As I said earlier the feature still can be supported if
kernel does not use IMA but obviously needs to be flagged.

BR, Jarkko
Mimi Zohar Sept. 11, 2022, 2:40 a.m. UTC | #7
On Thu, 2022-09-08 at 08:25 +0300, Jarkko Sakkinen wrote:
> On Wed, Sep 07, 2022 at 07:57:27PM -0400, Mimi Zohar wrote:
> > On Wed, 2022-09-07 at 13:47 -0700, Evan Green wrote:
> > > On Tue, Aug 30, 2022 at 7:48 PM Jarkko Sakkinen <jarkko@kernel.org> wrote:
> > > >
> > > > On Mon, Aug 29, 2022 at 02:51:50PM -0700, Matthew Garrett wrote:
> > > > > On Mon, Aug 29, 2022 at 2:45 PM Ken Goldman <kgold@linux.ibm.com> wrote:
> > > > > >
> > > > > > On 5/4/2022 7:20 PM, Evan Green wrote:
> > > > > > > Enabling the kernel to be able to do encryption and integrity checks on
> > > > > > > the hibernate image prevents a malicious userspace from escalating to
> > > > > > > kernel execution via hibernation resume.  [snip]
> > > > > >
> > > > > > I have a related question.
> > > > > >
> > > > > > When a TPM powers up from hibernation, PCR 10 is reset.  When a
> > > > > > hibernate image is restored:
> > > > > >
> > > > > > 1. Is there a design for how PCR 10 is restored?
> > > > >
> > > > > I don't see anything that does that at present.
> > > > >
> > > > > > 2. How are /sys/kernel/security/ima/[pseudofiles] saved and
> > > > > > restored?
> > > > >
> > > > > They're part of the running kernel state, so should re-appear without
> > > > > any special casing.

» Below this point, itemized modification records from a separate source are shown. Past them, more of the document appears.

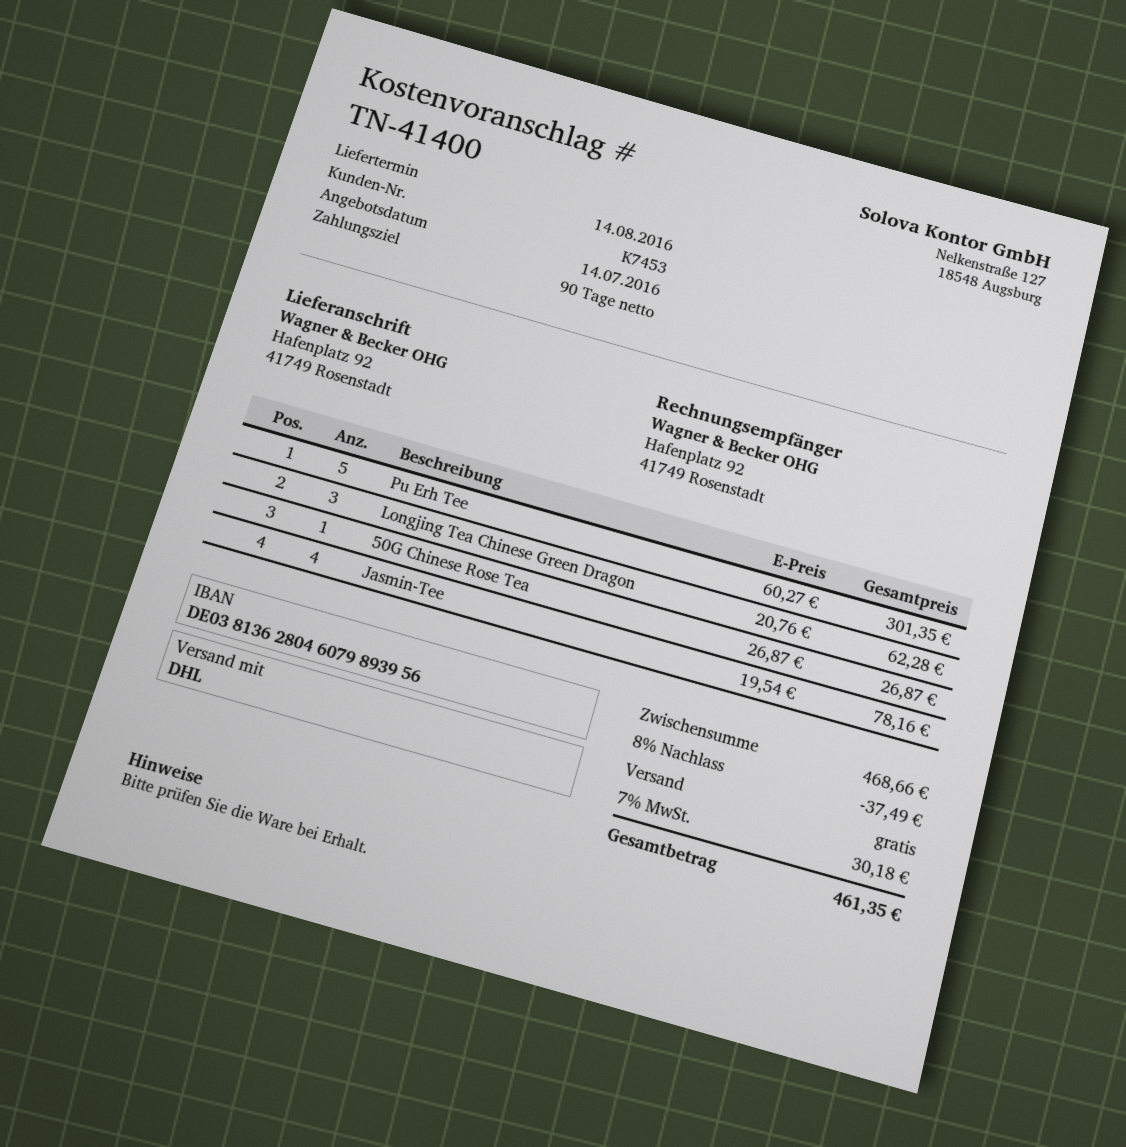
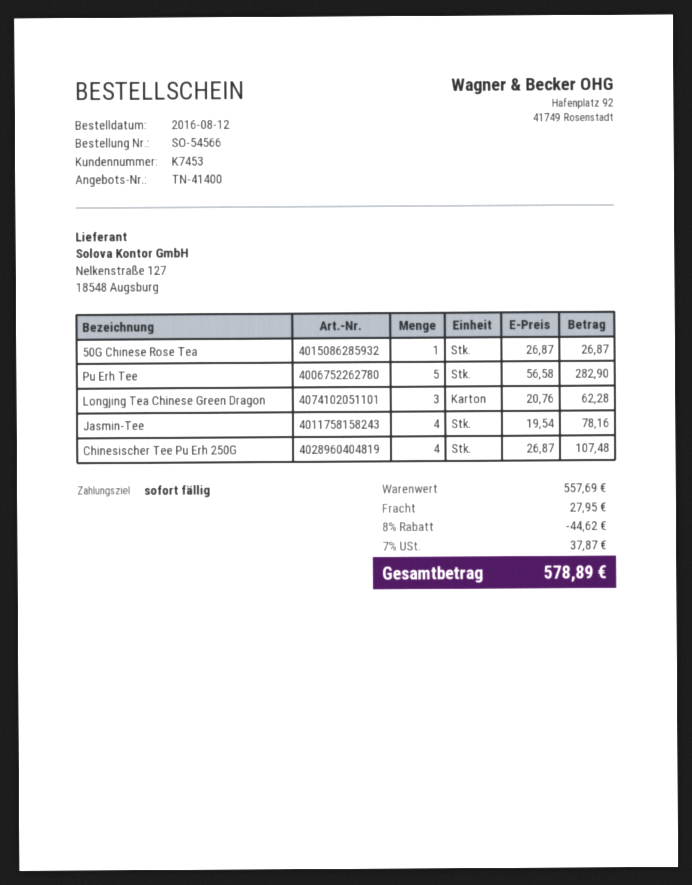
payment terms: 90 days -> on receipt
Pu Erh Tee: 5 x 60.27 = 301.35 -> 5 x 56.58 = 282.90
Chinesischer Tee Pu Erh 250G: none -> 4 x 26.87 = 107.48
subtotal: 468.66 -> 557.69
discount: 8% = 37.49 -> 8% = 44.62
shipping: 0.00 -> 27.95
tax: 7% = 30.18 -> 7% = 37.87
total: 461.35 -> 578.89

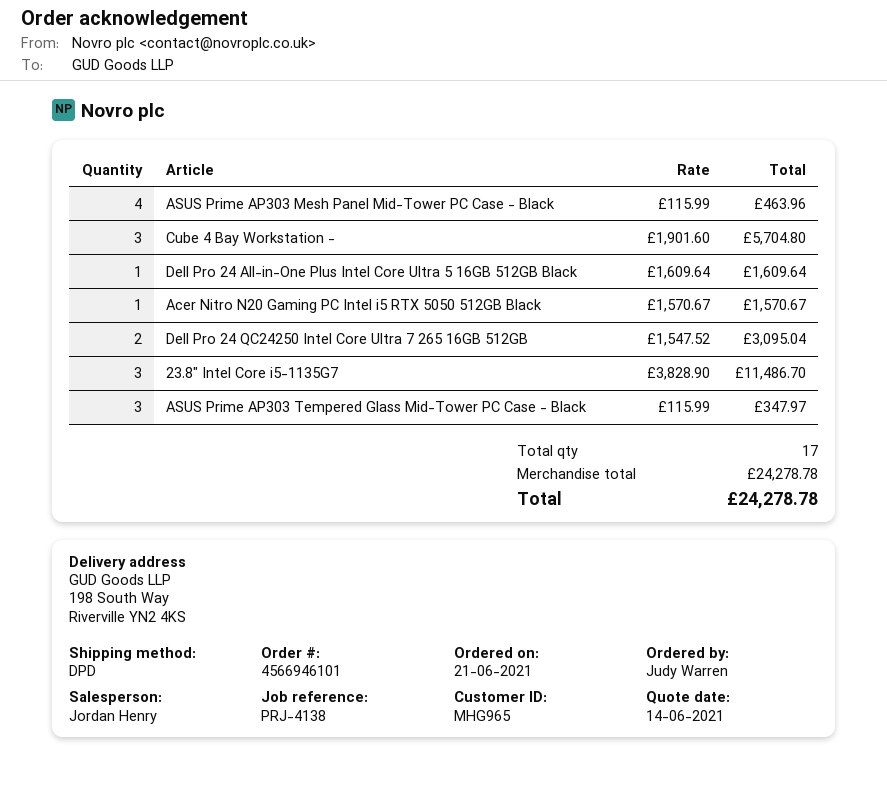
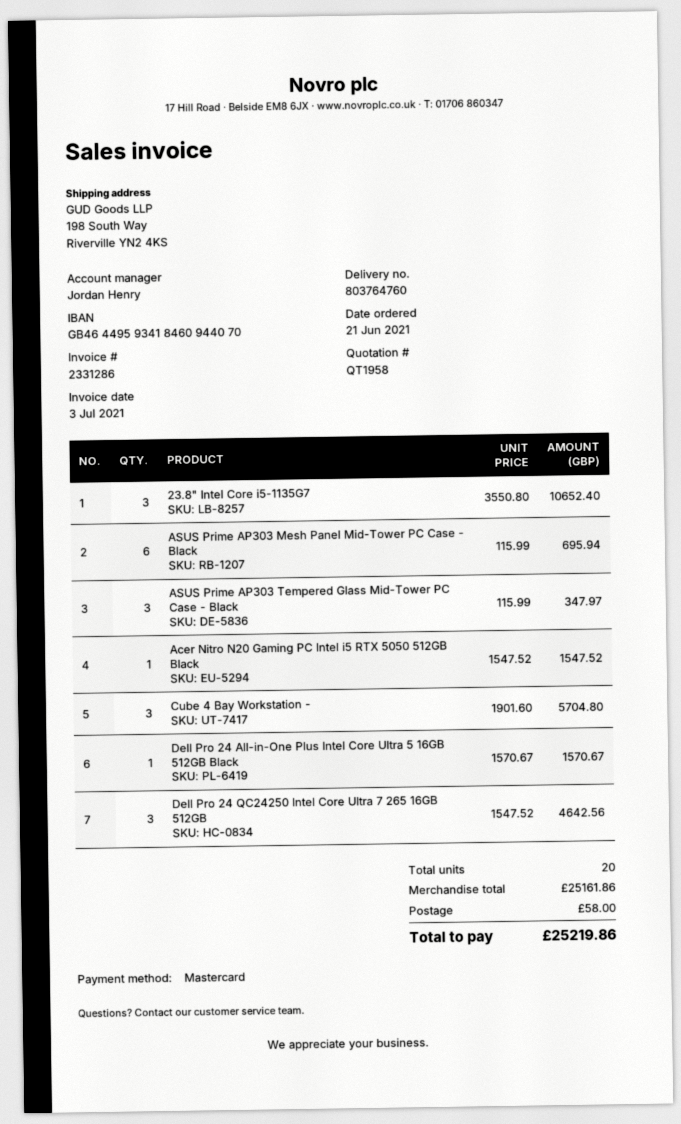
ASUS Prime AP303 Mesh Panel Mid-Tower PC Case - Black: 4 x 115.99 = 463.96 -> 6 x 115.99 = 695.94
Dell Pro 24 All-in-One Plus Intel Core Ultra 5 16GB 512GB Black: 1 x 1609.64 = 1609.64 -> 1 x 1570.67 = 1570.67
Acer Nitro N20 Gaming PC Intel i5 RTX 5050 512GB Black: 1 x 1570.67 = 1570.67 -> 1 x 1547.52 = 1547.52
Dell Pro 24 QC24250 Intel Core Ultra 7 265 16GB 512GB: 2 x 1547.52 = 3095.04 -> 3 x 1547.52 = 4642.56
23.8" Intel Core i5-1135G7: 3 x 3828.90 = 11486.70 -> 3 x 3550.80 = 10652.40
total quantity: 17 -> 20
subtotal: 24278.78 -> 25161.86
shipping: none -> 58.00
total: 24278.78 -> 25219.86

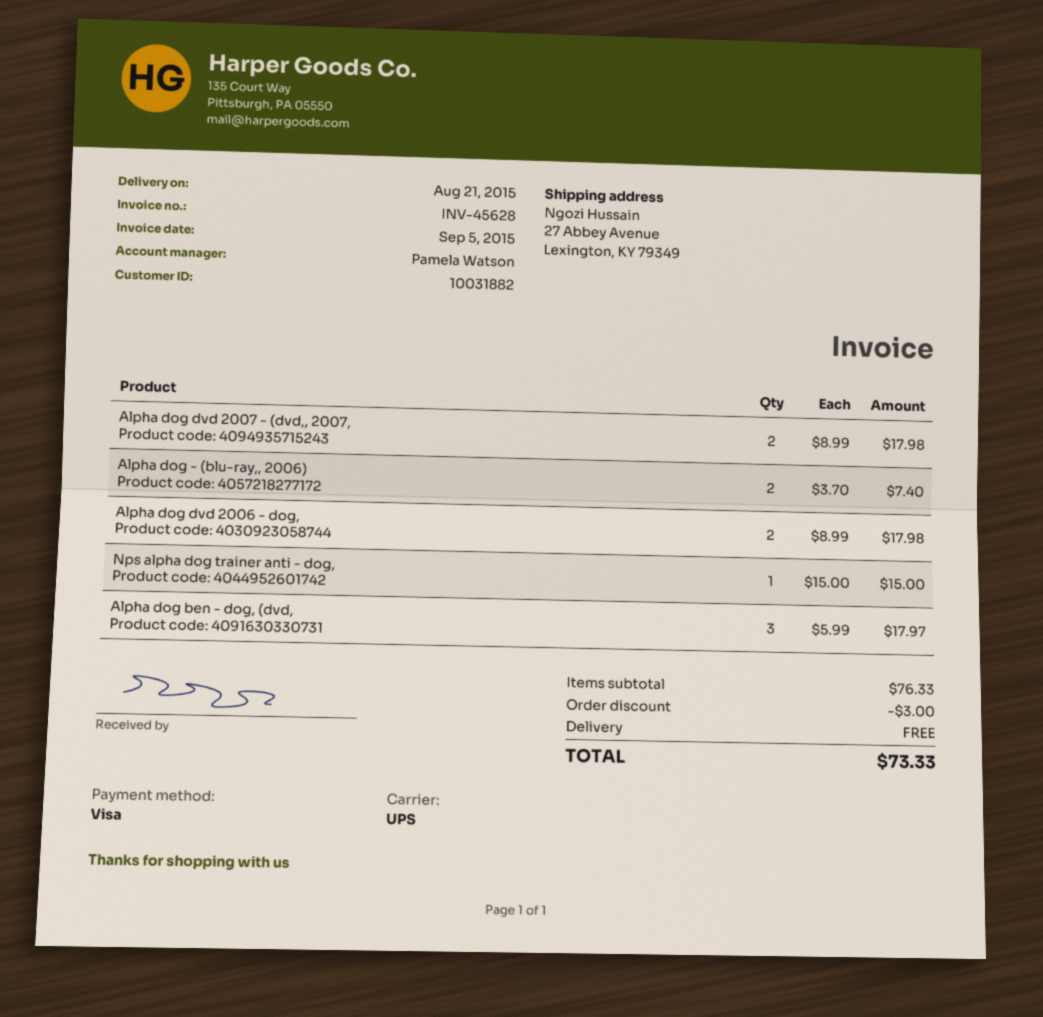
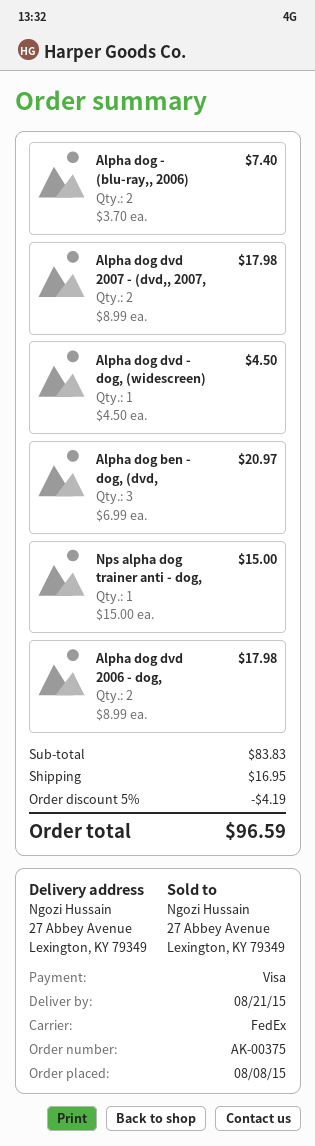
shipping method: UPS -> FedEx
Alpha dog ben - dog, (dvd,: 3 x 5.99 = 17.97 -> 3 x 6.99 = 20.97
Alpha dog dvd - dog, (widescreen): none -> 1 x 4.50 = 4.50
subtotal: 76.33 -> 83.83
discount: 3.00 -> 4.19
shipping: 0.00 -> 16.95
total: 73.33 -> 96.59

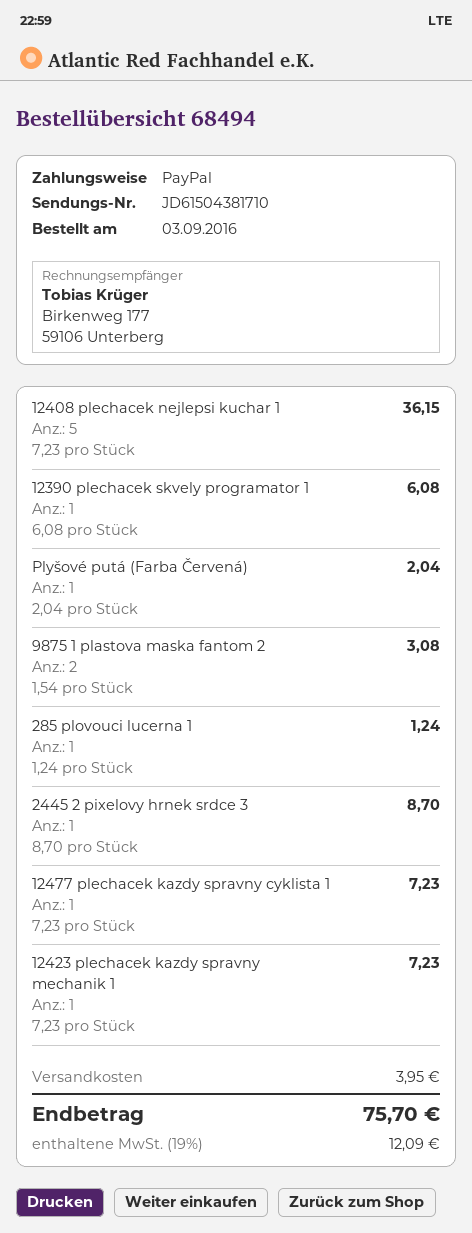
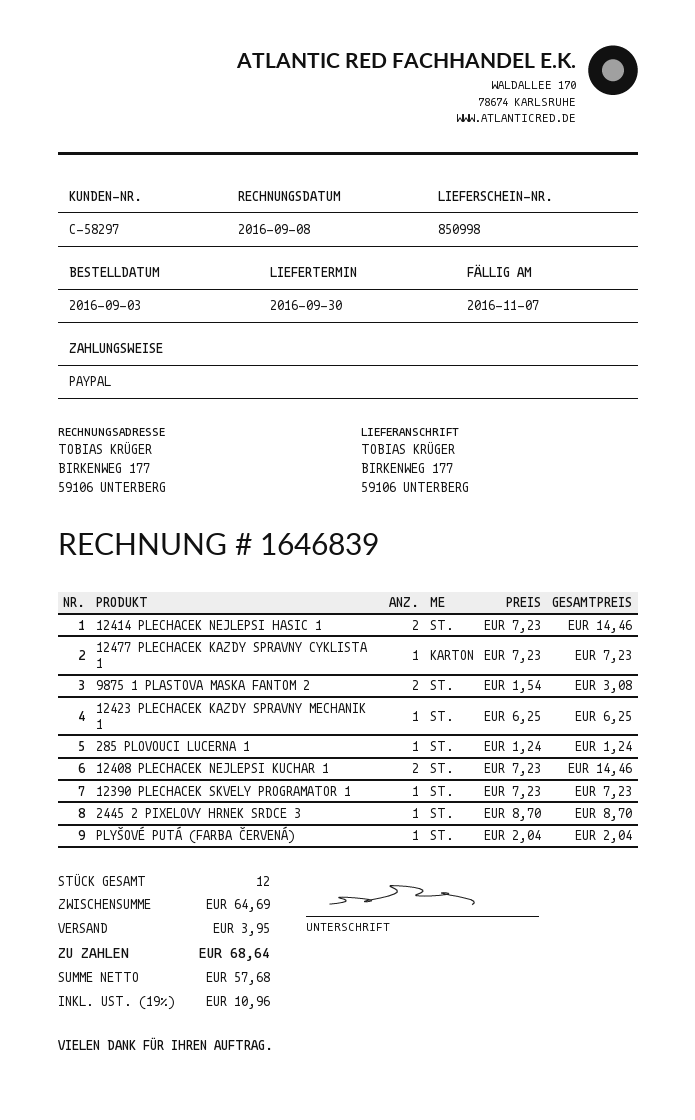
12408 plechacek nejlepsi kuchar 1: 5 x 7.23 = 36.15 -> 2 x 7.23 = 14.46
12390 plechacek skvely programator 1: 1 x 6.08 = 6.08 -> 1 x 7.23 = 7.23
12423 plechacek kazdy spravny mechanik 1: 1 x 7.23 = 7.23 -> 1 x 6.25 = 6.25
12414 PLECHACEK NEJLEPSI HASIC 1: none -> 2 x 7.23 = 14.46
tax: 19% = 12.09 -> 19% = 10.96
total: 75.70 -> 68.64

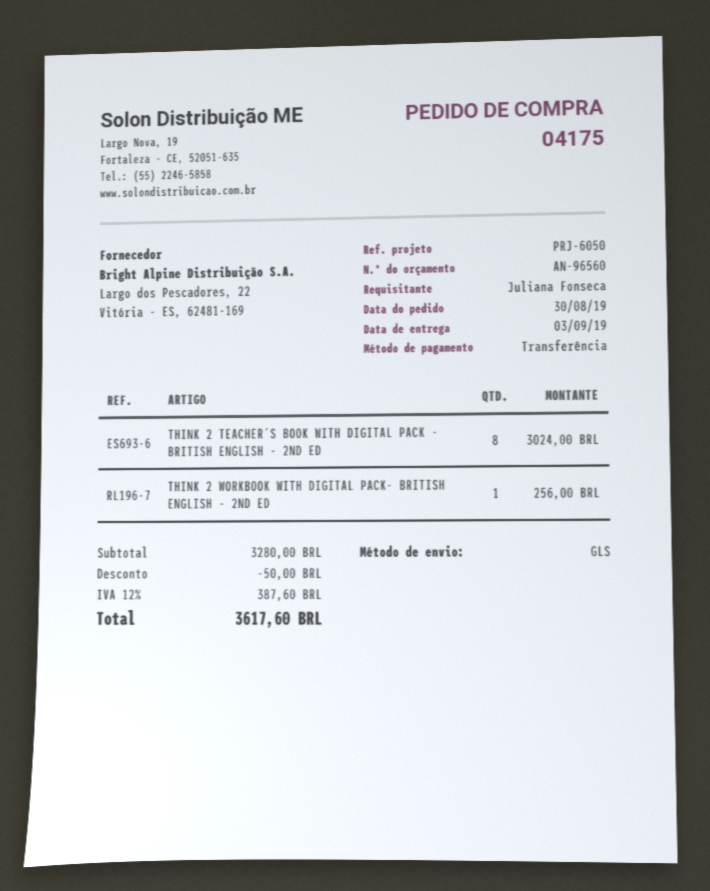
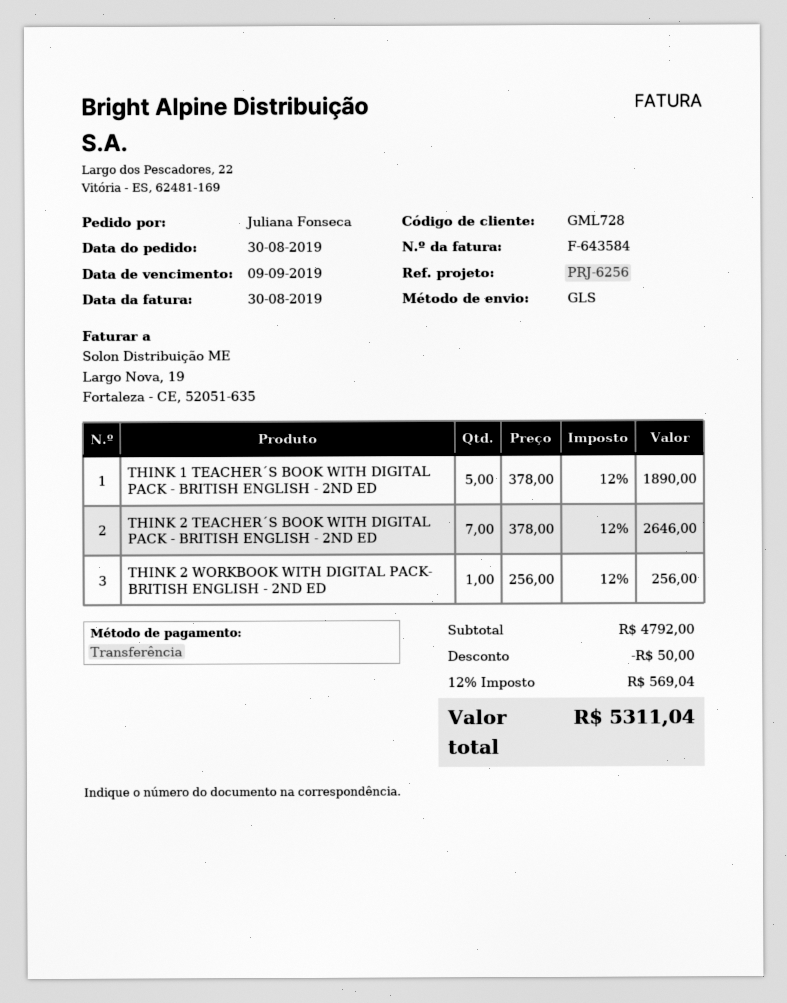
reference: PRJ-6050 -> PRJ-6256
THINK 2 TEACHER´S BOOK WITH DIGITAL PACK - BRITISH ENGLISH - 2ND ED: 8 for 3024.00 -> 7 for 2646.00
THINK 1 TEACHER´S BOOK WITH DIGITAL PACK - BRITISH ENGLISH - 2ND ED: none -> 5 for 1890.00
subtotal: 3280.00 -> 4792.00
tax: 12% = 387.60 -> 12% = 569.04
total: 3617.60 -> 5311.04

However, in the absence of anything repopulating
> > > > > PCR 10, they'll no longer match the in-TPM value.
> > > >
> > > > This feature could still be supported, if IMA is disabled
> > > > in the kernel configuration, which I see a non-issue as
> > > > long as config flag checks are there.
> > > 
> > > Right, from what I understand about IMA, the TPM's PCR getting out of
> > > sync with the in-kernel measurement list across a hibernate (because
> > > TPM is reset) or kexec() (because in-memory list gets reset) is
> > > already a problem. This series doesn't really address that, in that it
> > > doesn't really make that situation better or worse.
> > 
> > For kexec, the PCRs are not reset, so the IMA measurment list needs to
> > be carried across kexec and restored.  This is now being done on most
> > architectures.  Afterwards, the IMA measurement list does match the
> > PCRs.
> > 
> > Hibernation introduces a different situation, where the the PCRs are
> > reset, but the measurement list is restored, resulting in their not
> > matching.
> 
> As I said earlier the feature still can be supported if
> kernel does not use IMA but obviously needs to be flagged.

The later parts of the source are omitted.